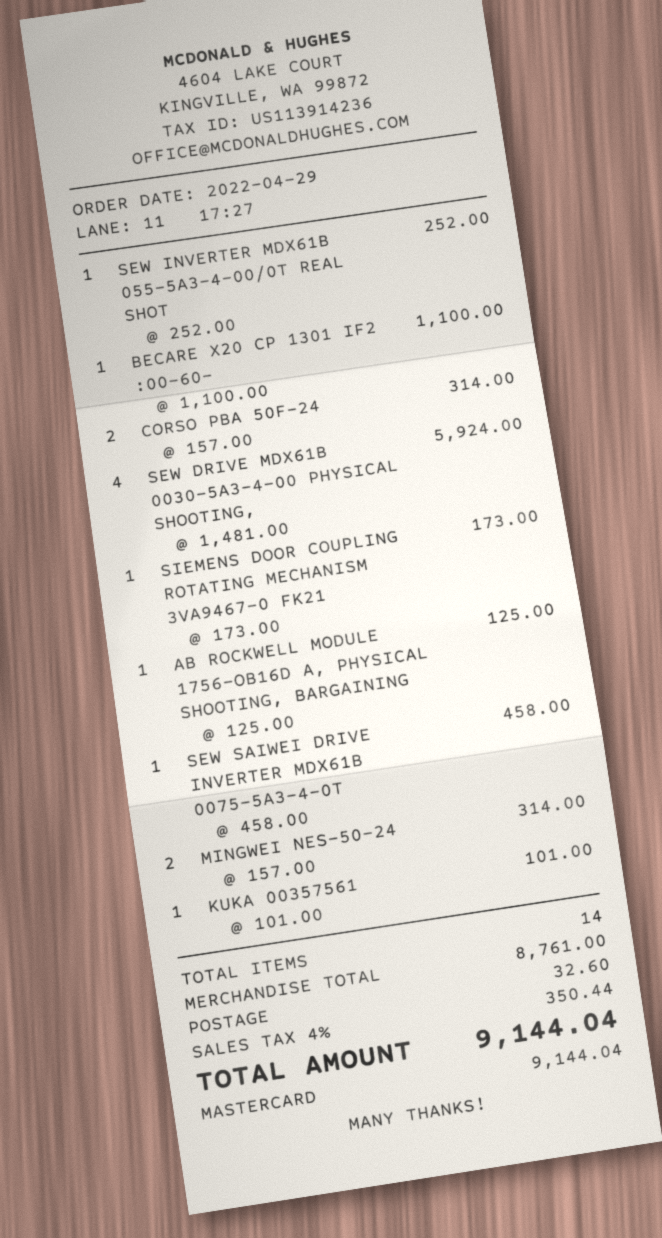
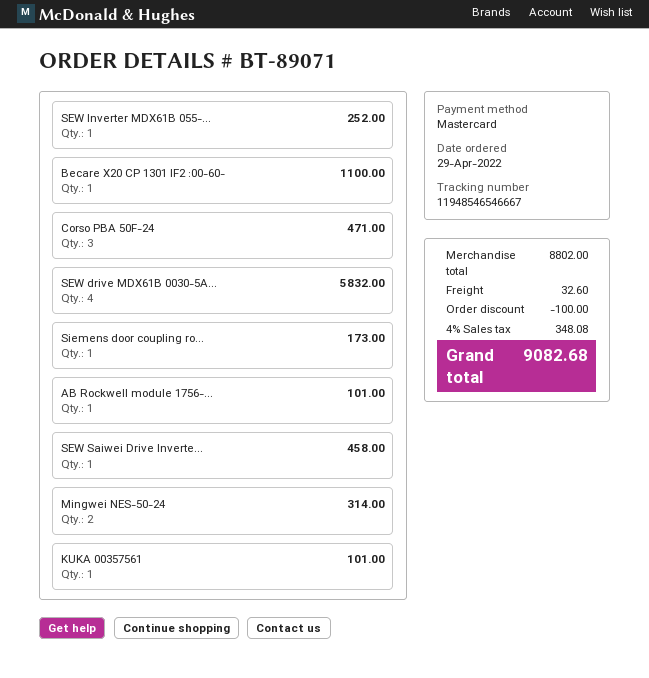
CORSO PBA 50F-24: 2 for 314.00 -> 3 for 471.00
SEW DRIVE MDX61B 0030-5A3-4-00 PHYSICAL SHOOTING,: 4 for 5924.00 -> 4 for 5832.00
AB ROCKWELL MODULE 1756-OB16D A, PHYSICAL SHOOTING, BARGAINING: 1 for 125.00 -> 1 for 101.00
subtotal: 8761.00 -> 8802.00
discount: none -> 100.00
tax: 4% = 350.44 -> 4% = 348.08
total: 9144.04 -> 9082.68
▬▬▬▬▬▬
ASSIGNED TASK: Leaving all pictures aside, quote each record exactly.

THE ANSWER:
CORSO PBA 50F-24: 2 for 314.00 -> 3 for 471.00
SEW DRIVE MDX61B 0030-5A3-4-00 PHYSICAL SHOOTING,: 4 for 5924.00 -> 4 for 5832.00
AB ROCKWELL MODULE 1756-OB16D A, PHYSICAL SHOOTING, BARGAINING: 1 for 125.00 -> 1 for 101.00
subtotal: 8761.00 -> 8802.00
discount: none -> 100.00
tax: 4% = 350.44 -> 4% = 348.08
total: 9144.04 -> 9082.68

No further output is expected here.